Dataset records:
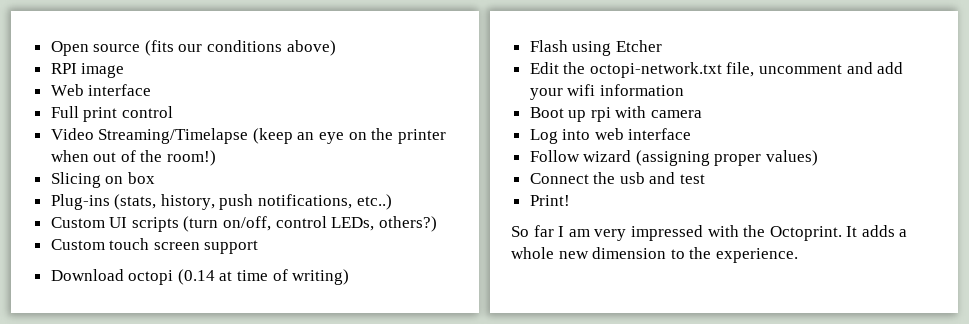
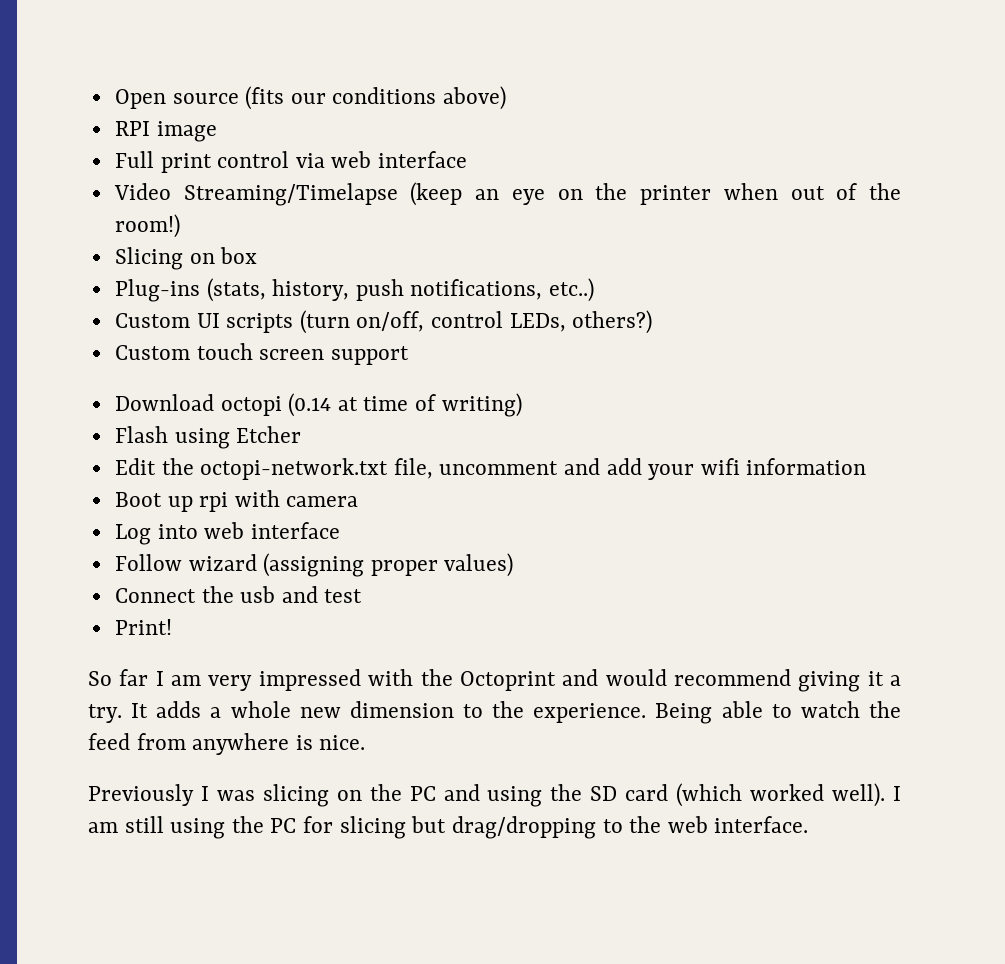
- Web interface
- Full print control
+ Full print control via web interface
- So far I am very impressed with the Octoprint.
+ So far I am very impressed with the Octoprint and would recommend giving it a try.
+ Being able to watch the feed from anywhere is nice.
+ Previously I was slicing on the PC and using the SD card (which worked well). I am still using the PC for slicing but drag/dropping to the web interface.

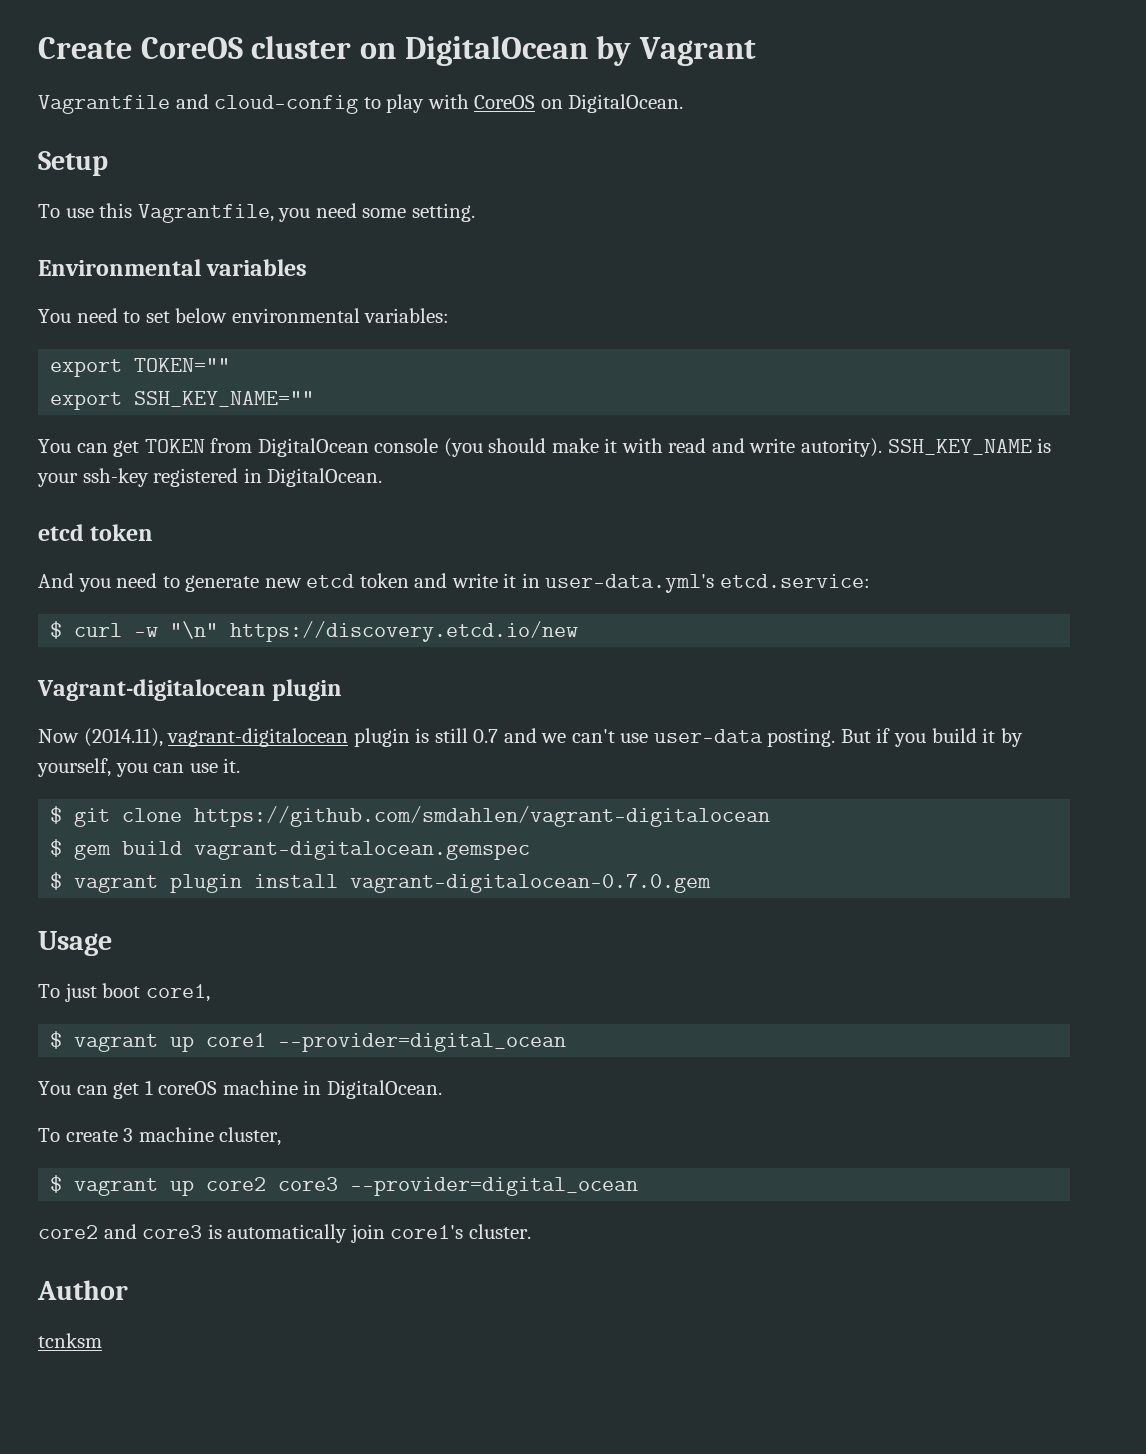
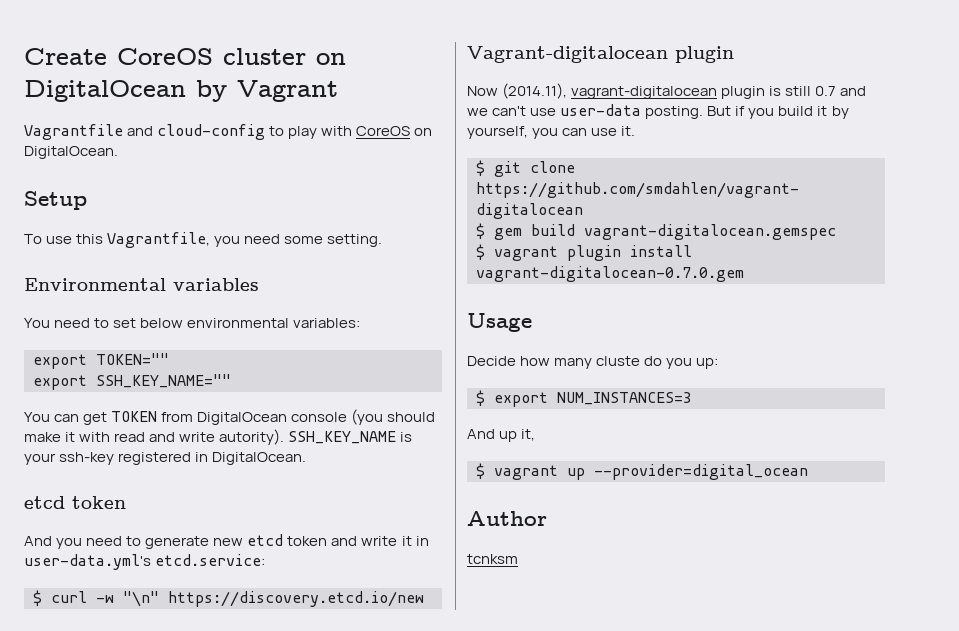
- To just boot core1,
- $ vagrant up core1 --provider=digital_ocean
- You can get 1 coreOS machine in DigitalOcean.
- To create 3 machine cluster,
- $ vagrant up core2 core3 --provider=digital_ocean
- core2 and core3 is automatically join core1's cluster.
+ Decide how many cluste do you up:
+ $ export NUM_INSTANCES=3
+ And up it,
+ $ vagrant up --provider=digital_ocean

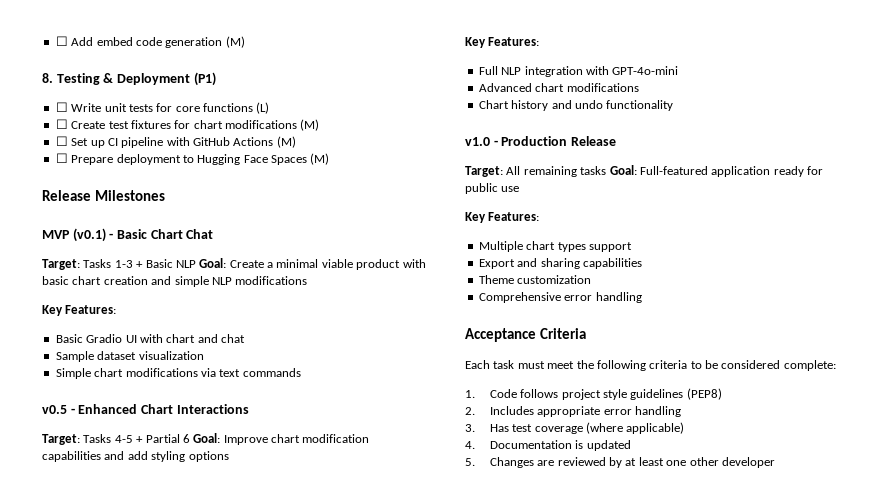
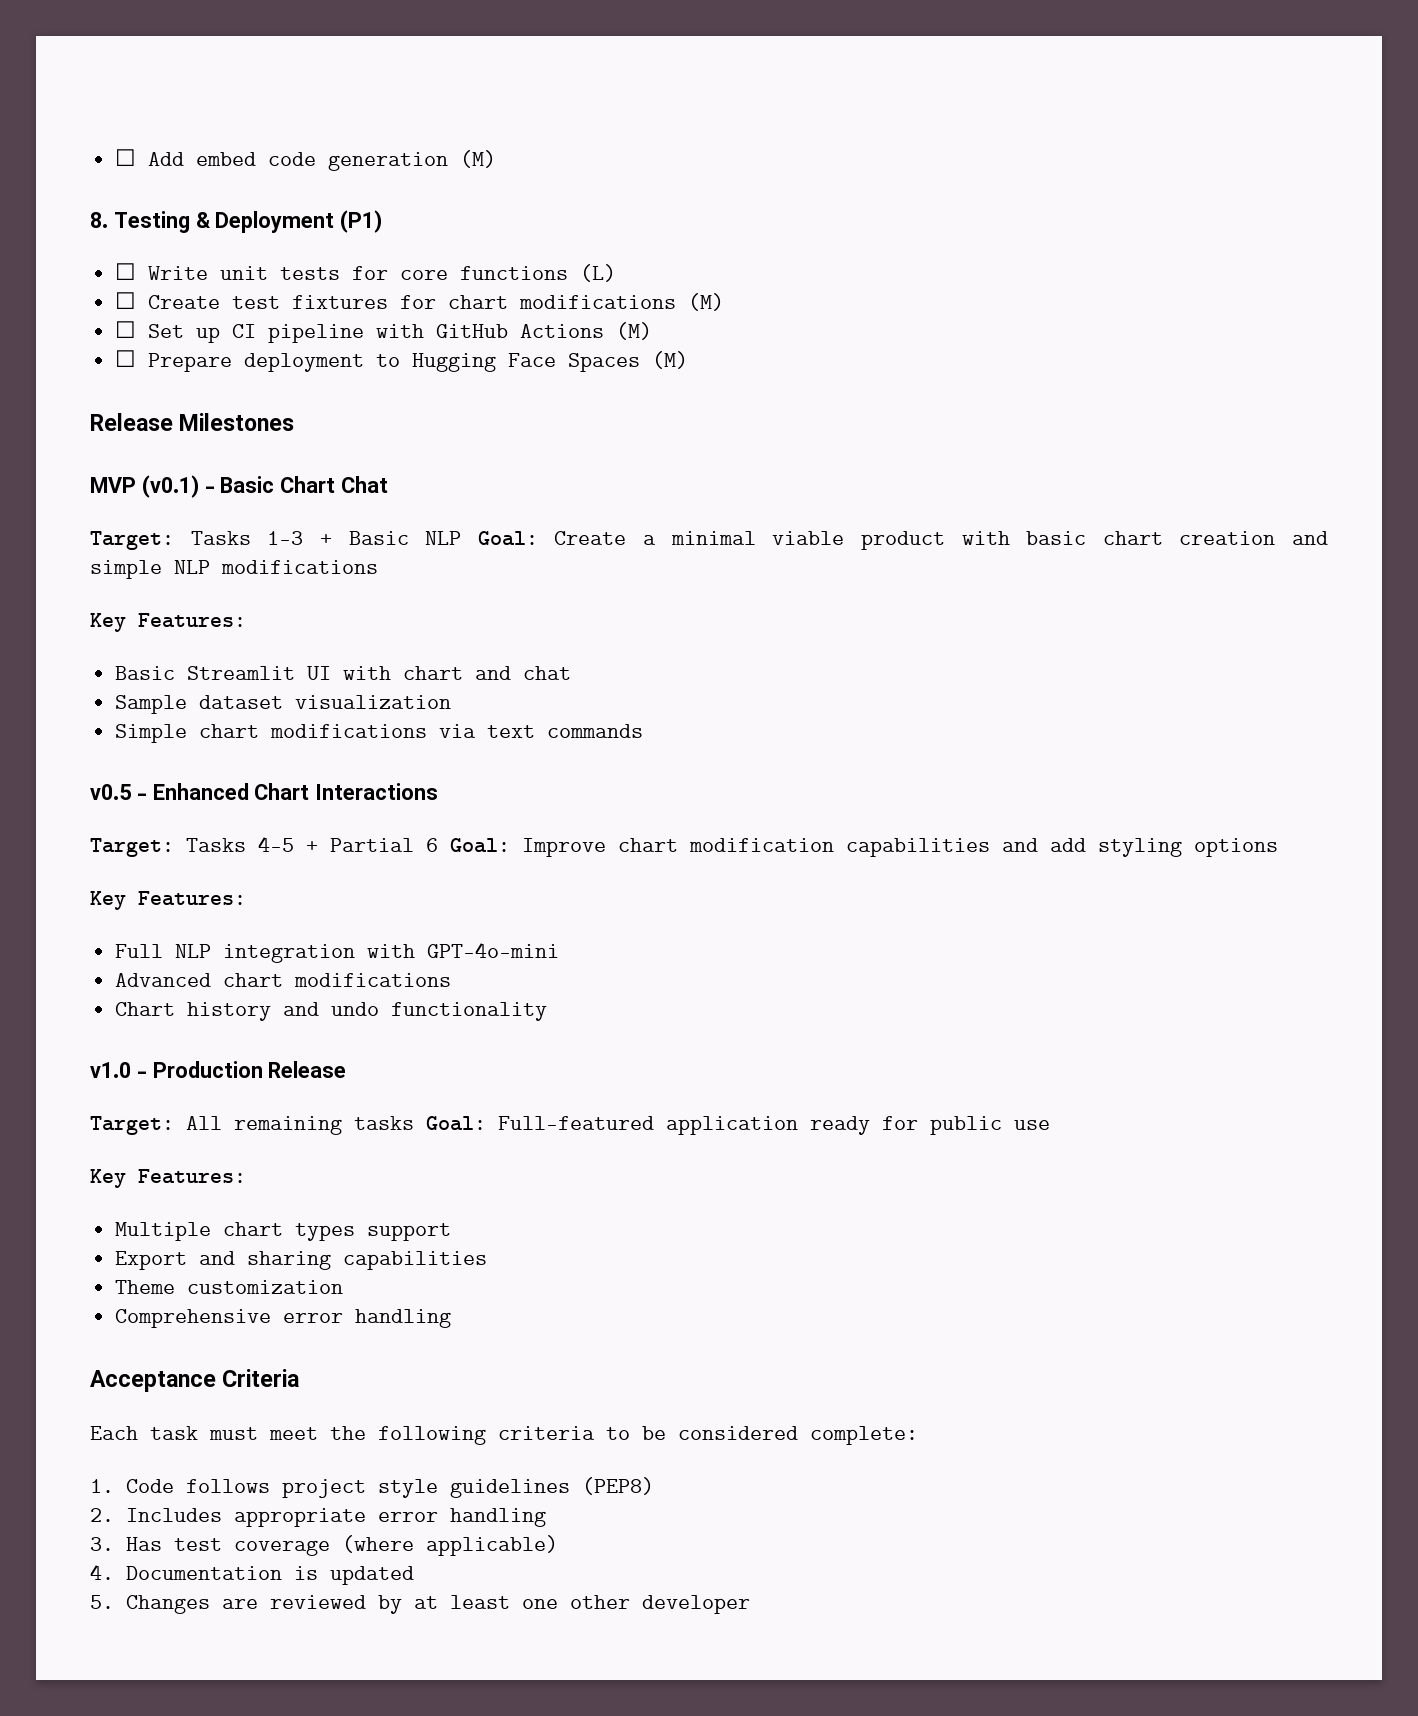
- Basic Gradio UI with chart and chat
+ Basic Streamlit UI with chart and chat

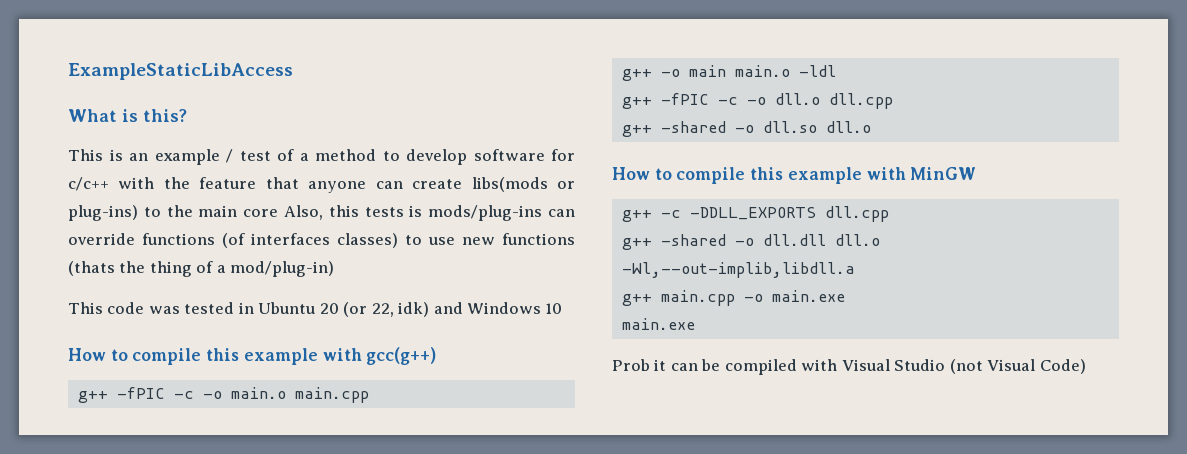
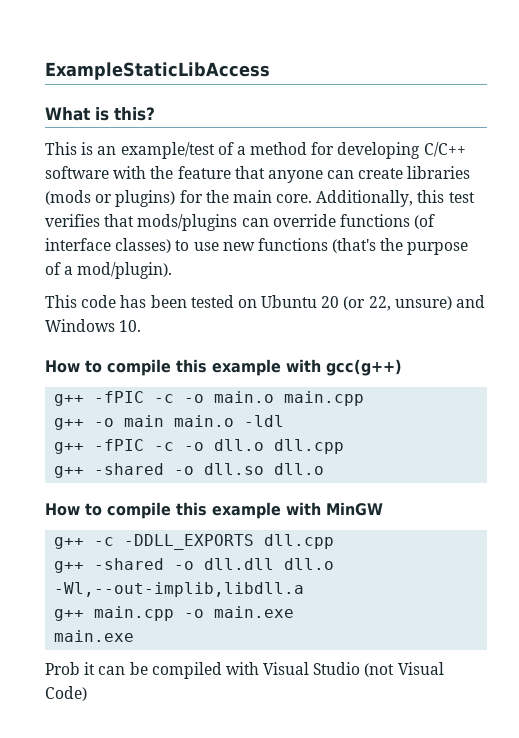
- This is an example / test of a method to develop software for c/c++ with the feature that anyone can create libs(mods or plug-ins) to the main core Also, this tests is mods/plug-ins can override functions (of interfaces classes) to use new functions (thats the thing of a mod/plug-in)
+ This is an example/test of a method for developing C/C++ software with the feature that anyone can create libraries (mods or plugins) for the main core. Additionally, this test verifies that mods/plugins can override functions (of interface classes) to use new functions (that's the purpose of a mod/plugin).
- This code was tested in Ubuntu 20 (or 22, idk) and Windows 10
+ This code has been tested on Ubuntu 20 (or 22, unsure) and Windows 10.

**What to do**
Repeat, exactly and in full, every entry in the data, but not the pictures.

**Answer for this exercise**
- Web interface
- Full print control
+ Full print control via web interface
- So far I am very impressed with the Octoprint.
+ So far I am very impressed with the Octoprint and would recommend giving it a try.
+ Being able to watch the feed from anywhere is nice.
+ Previously I was slicing on the PC and using the SD card (which worked well). I am still using the PC for slicing but drag/dropping to the web interface.

- To just boot core1,
- $ vagrant up core1 --provider=digital_ocean
- You can get 1 coreOS machine in DigitalOcean.
- To create 3 machine cluster,
- $ vagrant up core2 core3 --provider=digital_ocean
- core2 and core3 is automatically join core1's cluster.
+ Decide how many cluste do you up:
+ $ export NUM_INSTANCES=3
+ And up it,
+ $ vagrant up --provider=digital_ocean

- Basic Gradio UI with chart and chat
+ Basic Streamlit UI with chart and chat

- This is an example / test of a method to develop software for c/c++ with the feature that anyone can create libs(mods or plug-ins) to the main core Also, this tests is mods/plug-ins can override functions (of interfaces classes) to use new functions (thats the thing of a mod/plug-in)
+ This is an example/test of a method for developing C/C++ software with the feature that anyone can create libraries (mods or plugins) for the main core. Additionally, this test verifies that mods/plugins can override functions (of interface classes) to use new functions (that's the purpose of a mod/plugin).
- This code was tested in Ubuntu 20 (or 22, idk) and Windows 10
+ This code has been tested on Ubuntu 20 (or 22, unsure) and Windows 10.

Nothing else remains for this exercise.